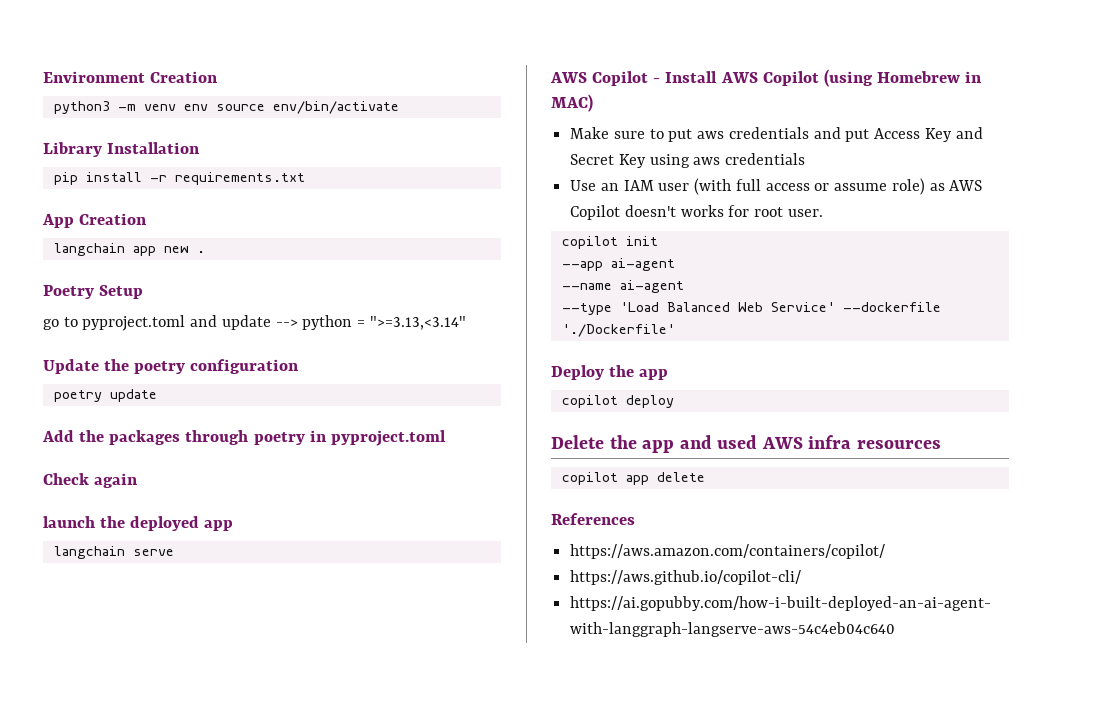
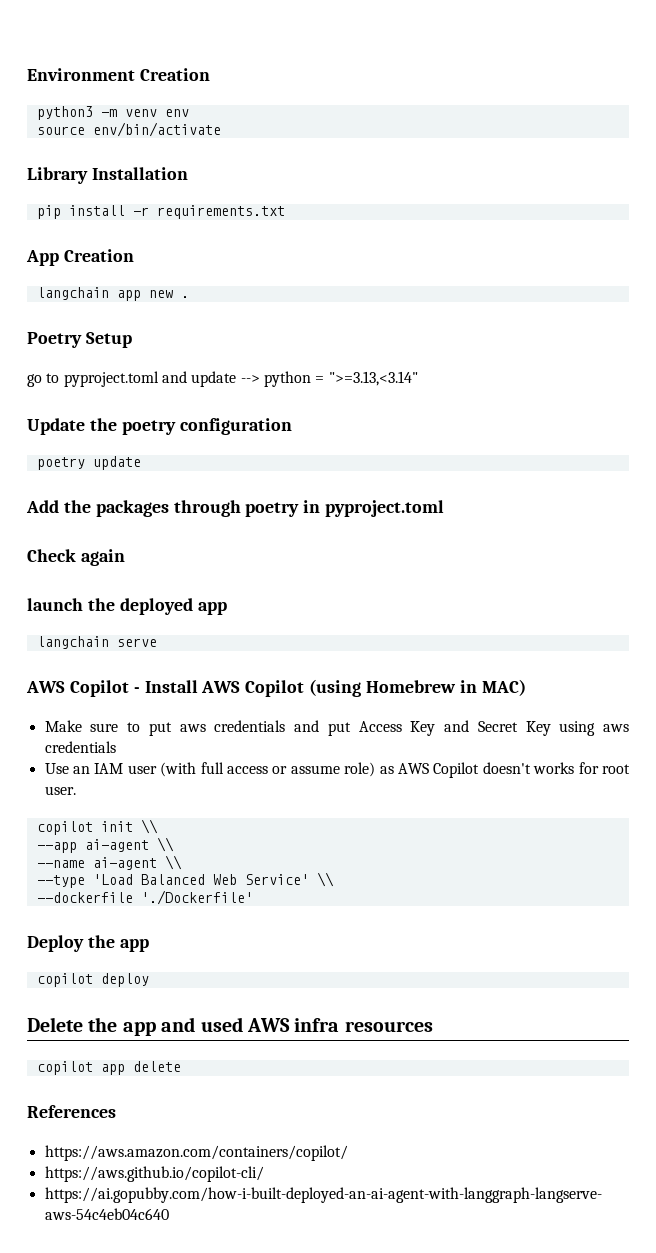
- python3 -m venv env source env/bin/activate
+ python3 -m venv env
+ source env/bin/activate
- copilot init
+ copilot init \\
- --app ai-agent
+ --app ai-agent \\
- --name ai-agent
+ --name ai-agent \\
- --type 'Load Balanced Web Service' --dockerfile './Dockerfile'
+ --type 'Load Balanced Web Service' \\
+ --dockerfile './Dockerfile'

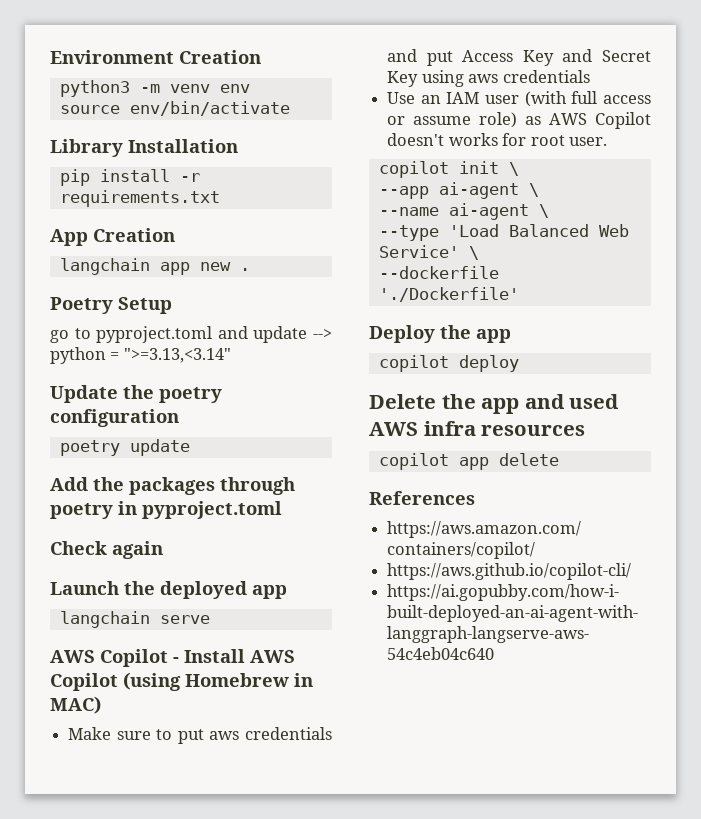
- launch the deployed app
+ Launch the deployed app
- copilot init \\
+ copilot init \
- --app ai-agent \\
+ --app ai-agent \
- --name ai-agent \\
+ --name ai-agent \
- --type 'Load Balanced Web Service' \\
+ --type 'Load Balanced Web Service' \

◇ ◇ ◇

**Exercise description**
Using the listing above, return all lines where the word "dockerfile" occurs.

**Written answer**
- --type 'Load Balanced Web Service' --dockerfile './Dockerfile'
+ --dockerfile './Dockerfile'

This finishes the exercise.